In the age of big data, researchers are constantly seeking ways to accelerate discovery, unlock cross-disciplinary breakthroughs and conserve scarce resources. One key strategy is the reuse of datasets, which involves building upon collected data that can take months or even years to collect and develop. 

To understand the importance of data reuse, consider an example from the golden age of hand-drawn animation. At Walt Disney Studios, animators reused sheets of transparent celluloid (“cels”) across multiple frames to reduce production time and increase consistency. This approach allowed them to create complex animations with limited resources. 

In a similar way, scientists today can use previously developed datasets to build upon existing work and explore new research questions, while also ensuring the reproducibility of results. 

Within the Computer Security community, however, the patterns and motivations behind data reuse remain largely understood. Anna Crowder, a Ph.D. student in Computer and Information Science Engineering (CISE) and researcher within the Florida Institute for Cybersecurity Research (FICS), recently led a study addressing this knowledge gap by investigating the state of dataset generation and reuse in Computer Security and comparing these findings with the Measurement community. 

“Datasets are one of the research community’s most valuable assets, the creation of which takes months and sometimes even years of effort,” Crowder said. “We need to ensure these assets are being used to their fullest by reusing them to support additional research insights.” 

This work was recently presented at the 2025 IEEE Symposium on Security and Privacy, one of the most prestigious academic venues for computer security research. 

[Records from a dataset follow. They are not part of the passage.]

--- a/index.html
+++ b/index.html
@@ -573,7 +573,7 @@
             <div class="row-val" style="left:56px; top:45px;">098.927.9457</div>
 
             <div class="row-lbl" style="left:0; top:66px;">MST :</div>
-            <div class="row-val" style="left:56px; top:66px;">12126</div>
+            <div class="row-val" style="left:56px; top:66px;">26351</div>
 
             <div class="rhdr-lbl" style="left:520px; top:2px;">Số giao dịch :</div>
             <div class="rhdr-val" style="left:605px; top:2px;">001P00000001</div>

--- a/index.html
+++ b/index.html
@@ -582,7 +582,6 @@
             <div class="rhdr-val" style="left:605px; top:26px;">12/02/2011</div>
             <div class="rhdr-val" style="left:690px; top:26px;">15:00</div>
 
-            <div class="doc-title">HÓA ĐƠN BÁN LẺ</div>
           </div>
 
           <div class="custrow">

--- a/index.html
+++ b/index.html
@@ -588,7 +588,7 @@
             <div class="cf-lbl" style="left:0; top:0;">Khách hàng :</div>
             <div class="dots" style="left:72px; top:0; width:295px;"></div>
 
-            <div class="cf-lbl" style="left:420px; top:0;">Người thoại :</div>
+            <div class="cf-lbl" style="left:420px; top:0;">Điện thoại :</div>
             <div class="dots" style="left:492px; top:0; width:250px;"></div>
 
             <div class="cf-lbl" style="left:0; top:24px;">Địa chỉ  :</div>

The study analyzed 948 dataset papers over the past five years of Computer Security and Measurement research from top-tier academic conferences in each area, each of which created a standalone data asset that exists as an artifact beyond what appears in the paper. The results show that dataset reuse has a way to go in order to be a common practice. 

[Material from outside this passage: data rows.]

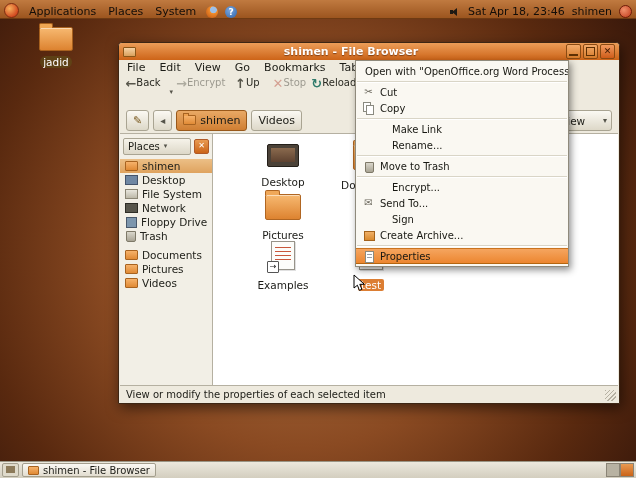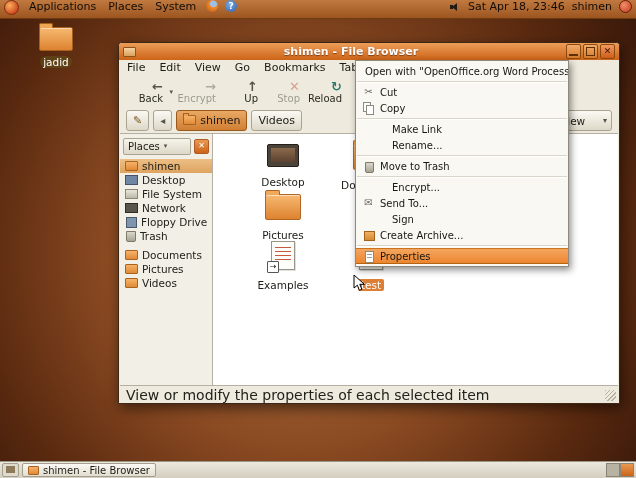--- a/index.html
+++ b/index.html
@@ -10,7 +10,7 @@
   
   .top-panel{position:absolute;left:0;top:0;right:0;height:18px;z-index:40;
     background:linear-gradient(#c07a40,#9c551f);border-bottom:1px solid #6e3a12;
-    display:flex;align-items:flex-start;padding:0 4px;gap:7px;font-size:11px;color:#120d08;}
+    display:flex;align-items:flex-end;padding:0 4px;gap:7px;font-size:11px;color:#120d08;}
   .panel-menu{padding:0 3px;cursor:default;}
   .logo{width:13px;height:13px;border-radius:50%;background:radial-gradient(circle at 35% 35%,#f7b05c,#d2491f 72%);border:1px solid #7e2c10;}
   .ff-icon{width:12px;height:12px;border-radius:50%;background:radial-gradient(circle at 62% 32%,#9cc0e8 0 28%,#ef8c2c 34%,#c45a14 90%);}

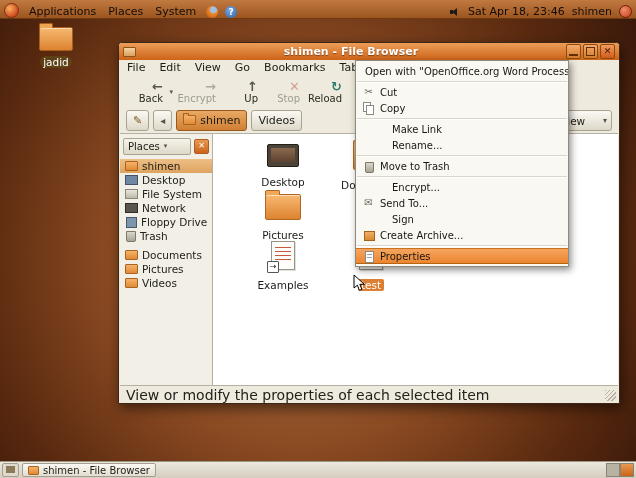--- a/index.html
+++ b/index.html
@@ -49,7 +49,7 @@
   .menu-item{padding:0 7px;line-height:16px;}
 
   .toolbar{position:absolute;left:1px;right:1px;top:33px;height:31px;display:flex;align-items:flex-start;padding:1px 3px 0;gap:2px;background:#eeeade;}
-  .tbtn{display:inline-flex;flex-direction:column;align-items:flex-end;justify-content:center;min-width:40px;height:29px;
+  .tbtn{display:inline-flex;flex-direction:row;align-items:flex-start;justify-content:center;min-width:40px;height:29px;
     border-radius:3px;font-size:10px;color:#2a2a22;position:relative;}
   .tbtn.with-drop{padding-right:11px;}
   .tdrop{position:absolute;right:1px;top:11px;font-size:7px;color:#56544a;}

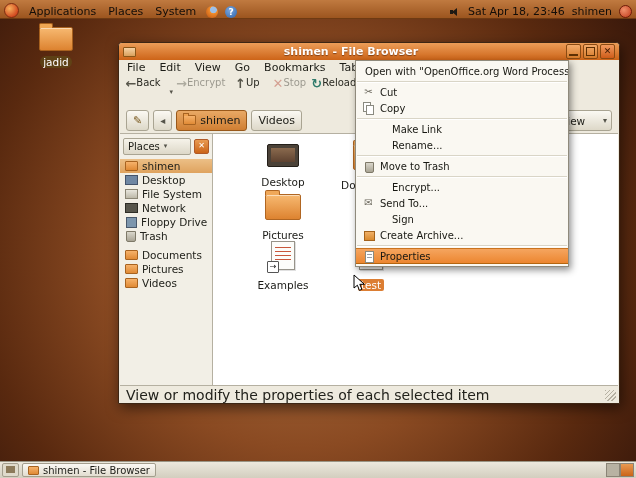--- a/index.html
+++ b/index.html
@@ -117,7 +117,7 @@
   .flabel.sel{background:#dc7e33;color:#fff;border-radius:2px;padding:0 3px;}
 
   .statusbar{position:absolute;left:1px;right:1px;bottom:0;height:17px;background:#eeeade;border-top:1px solid #b5b0a1;
-    display:flex;align-items:center;padding-left:6px;font-size:14px;color:#22221c;}
+    display:flex;align-items:center;padding-left:6px;font-size:10px;color:#22221c;}
   .grip{position:absolute;right:2px;bottom:2px;width:11px;height:11px;
     background:repeating-linear-gradient(135deg,#b5b0a1 0 1px,transparent 1px 3px);}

Over half of the papers in Measurement and almost 60% of Computer Security papers did not provide statements about the availability of their data. Among the ones that did, most had either fully or partially accessible data, but documentation about the datasets is 

inconsistent and not always understandable, even when the research paper associated with the dataset is available. 

The study also identified the drivers and barriers to data reuse. Positive drivers include reduced effort, the ability to benchmark and validate, and the potential for novel angles on existing observations. 

However, missing licensing, inconsistent or absent metadata and technical friction can limit the reuse of data. Moreover, when compared to highly cited literature on best practices in the Machine Learning community for developing datasets, the study found that these practices do not directly translate to the Security community. 

“This work demonstrates that as a community, we need to provide better solutions for ensuring that valuable datasets can be reused by other researchers. To do this, we’ve developed new templates for documentation and classifying datasets, designed for the needs of Computer Security researchers,” said FICS Director Kevin Butler, Ph.D., professor of Computer and Information Science and Engineering and lead principal investigator on the study. 

To overcome these barriers, researchers can take several steps. 

First, they can ensure their data is properly licensed and the terms of use are clear. Secondly, they can provide standardized metadata, such as descriptions of the data and its collection methods, to make it easier for others to understand and use the data. Finally, they can provide easy-to-navigate documentation, such as data dictionaries and user guides, to facilitate the reuse of their data. 

The findings of this study have significant implications for researchers, institutions and funding agencies. 

By embracing data reuse, scientists can accelerate discovery, unlock cross-disciplinary breakthroughs and conserve scarce resources. Moreover, the adoption of data reuse best practices can foster a culture of collaboration and innovation, ultimately driving progress in various fields of research. 

“As the volume and complexity of research data continues to grow, it is essential that we prioritize data reuse, embracing the opportunities and challenges that it presents. By doing so, we can unlock the full potential of data reuse, driving innovation and progress across disciplines,” said Crowder. 

This study was supported, in part, by PRISM, the National Science Foundation Center for Privacy and Security for Marginalized and Vulnerable Populations led by UF.